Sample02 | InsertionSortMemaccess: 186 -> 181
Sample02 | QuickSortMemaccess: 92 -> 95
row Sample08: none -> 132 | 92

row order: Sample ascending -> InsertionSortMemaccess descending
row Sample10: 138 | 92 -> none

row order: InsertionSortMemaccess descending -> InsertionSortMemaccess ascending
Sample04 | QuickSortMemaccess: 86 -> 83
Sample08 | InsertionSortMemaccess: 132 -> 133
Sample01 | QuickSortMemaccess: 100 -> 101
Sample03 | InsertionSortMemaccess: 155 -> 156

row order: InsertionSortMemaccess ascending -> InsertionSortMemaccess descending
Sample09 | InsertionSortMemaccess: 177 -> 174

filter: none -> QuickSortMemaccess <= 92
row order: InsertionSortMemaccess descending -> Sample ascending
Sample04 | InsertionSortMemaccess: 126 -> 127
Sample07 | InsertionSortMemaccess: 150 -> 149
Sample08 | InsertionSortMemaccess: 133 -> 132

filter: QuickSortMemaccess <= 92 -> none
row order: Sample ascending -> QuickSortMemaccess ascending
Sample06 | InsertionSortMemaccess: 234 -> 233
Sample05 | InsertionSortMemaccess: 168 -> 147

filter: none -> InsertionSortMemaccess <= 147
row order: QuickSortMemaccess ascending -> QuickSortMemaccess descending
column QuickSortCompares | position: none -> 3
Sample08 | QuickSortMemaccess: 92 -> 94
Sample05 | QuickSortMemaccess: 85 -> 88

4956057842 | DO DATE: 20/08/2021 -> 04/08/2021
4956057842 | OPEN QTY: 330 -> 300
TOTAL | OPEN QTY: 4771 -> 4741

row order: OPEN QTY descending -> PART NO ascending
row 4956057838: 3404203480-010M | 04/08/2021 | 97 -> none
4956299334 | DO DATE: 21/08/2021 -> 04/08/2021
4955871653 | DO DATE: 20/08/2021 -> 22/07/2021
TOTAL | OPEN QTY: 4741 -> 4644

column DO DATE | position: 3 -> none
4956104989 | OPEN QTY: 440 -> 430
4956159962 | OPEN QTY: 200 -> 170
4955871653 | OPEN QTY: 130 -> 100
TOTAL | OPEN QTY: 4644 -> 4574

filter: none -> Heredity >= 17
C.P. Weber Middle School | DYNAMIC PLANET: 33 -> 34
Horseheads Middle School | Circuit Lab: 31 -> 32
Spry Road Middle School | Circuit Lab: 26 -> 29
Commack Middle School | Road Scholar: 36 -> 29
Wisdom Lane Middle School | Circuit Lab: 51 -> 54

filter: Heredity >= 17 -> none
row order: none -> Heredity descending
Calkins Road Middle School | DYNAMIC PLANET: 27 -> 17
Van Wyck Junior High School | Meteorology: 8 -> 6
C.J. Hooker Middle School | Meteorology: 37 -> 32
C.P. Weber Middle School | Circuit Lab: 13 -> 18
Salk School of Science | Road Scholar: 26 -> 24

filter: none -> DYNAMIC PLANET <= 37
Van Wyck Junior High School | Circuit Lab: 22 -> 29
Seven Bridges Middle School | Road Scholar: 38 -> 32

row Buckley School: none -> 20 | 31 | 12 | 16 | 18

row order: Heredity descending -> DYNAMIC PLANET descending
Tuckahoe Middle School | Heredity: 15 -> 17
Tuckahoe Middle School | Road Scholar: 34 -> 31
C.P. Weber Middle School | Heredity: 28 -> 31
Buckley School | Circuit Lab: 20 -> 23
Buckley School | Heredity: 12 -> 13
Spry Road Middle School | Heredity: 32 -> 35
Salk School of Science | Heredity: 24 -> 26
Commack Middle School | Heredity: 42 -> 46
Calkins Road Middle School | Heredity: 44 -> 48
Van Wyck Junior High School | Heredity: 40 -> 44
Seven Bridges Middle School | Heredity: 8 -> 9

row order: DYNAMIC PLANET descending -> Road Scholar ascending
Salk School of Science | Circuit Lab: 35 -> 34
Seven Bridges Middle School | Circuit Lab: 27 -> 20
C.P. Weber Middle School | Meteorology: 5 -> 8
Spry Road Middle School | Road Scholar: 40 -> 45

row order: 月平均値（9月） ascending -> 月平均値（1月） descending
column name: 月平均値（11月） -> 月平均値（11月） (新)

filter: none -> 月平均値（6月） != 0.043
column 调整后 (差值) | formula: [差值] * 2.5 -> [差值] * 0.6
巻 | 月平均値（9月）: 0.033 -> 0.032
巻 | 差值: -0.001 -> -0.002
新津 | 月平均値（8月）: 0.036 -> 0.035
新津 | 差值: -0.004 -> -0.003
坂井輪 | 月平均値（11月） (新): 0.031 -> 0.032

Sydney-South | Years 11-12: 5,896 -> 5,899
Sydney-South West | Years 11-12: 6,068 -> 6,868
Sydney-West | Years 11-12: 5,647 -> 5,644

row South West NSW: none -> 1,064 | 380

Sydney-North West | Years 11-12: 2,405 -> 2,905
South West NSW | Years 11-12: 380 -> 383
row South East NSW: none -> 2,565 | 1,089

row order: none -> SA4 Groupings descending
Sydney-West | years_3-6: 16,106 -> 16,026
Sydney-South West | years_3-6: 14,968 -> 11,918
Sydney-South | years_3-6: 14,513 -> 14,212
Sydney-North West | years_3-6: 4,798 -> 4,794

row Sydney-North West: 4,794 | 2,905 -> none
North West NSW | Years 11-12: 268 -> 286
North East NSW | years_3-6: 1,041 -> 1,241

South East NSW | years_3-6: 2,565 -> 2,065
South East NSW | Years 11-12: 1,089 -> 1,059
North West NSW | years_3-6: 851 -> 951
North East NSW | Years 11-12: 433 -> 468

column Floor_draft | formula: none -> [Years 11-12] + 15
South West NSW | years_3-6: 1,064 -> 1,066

◇ ◇ ◇ ◇ ◇

● **The problem**: Using the entries above, give again exactly the lines from the line holding "column DO DATE | position: 3 -> none" through the line holding "C.J. Hooker Middle". Include both end lines and nothing else.

● **Answer to the problem**:
column DO DATE | position: 3 -> none
4956104989 | OPEN QTY: 440 -> 430
4956159962 | OPEN QTY: 200 -> 170
4955871653 | OPEN QTY: 130 -> 100
TOTAL | OPEN QTY: 4644 -> 4574

filter: none -> Heredity >= 17
C.P. Weber Middle School | DYNAMIC PLANET: 33 -> 34
Horseheads Middle School | Circuit Lab: 31 -> 32
Spry Road Middle School | Circuit Lab: 26 -> 29
Commack Middle School | Road Scholar: 36 -> 29
Wisdom Lane Middle School | Circuit Lab: 51 -> 54

filter: Heredity >= 17 -> none
row order: none -> Heredity descending
Calkins Road Middle School | DYNAMIC PLANET: 27 -> 17
Van Wyck Junior High School | Meteorology: 8 -> 6
C.J. Hooker Middle School | Meteorology: 37 -> 32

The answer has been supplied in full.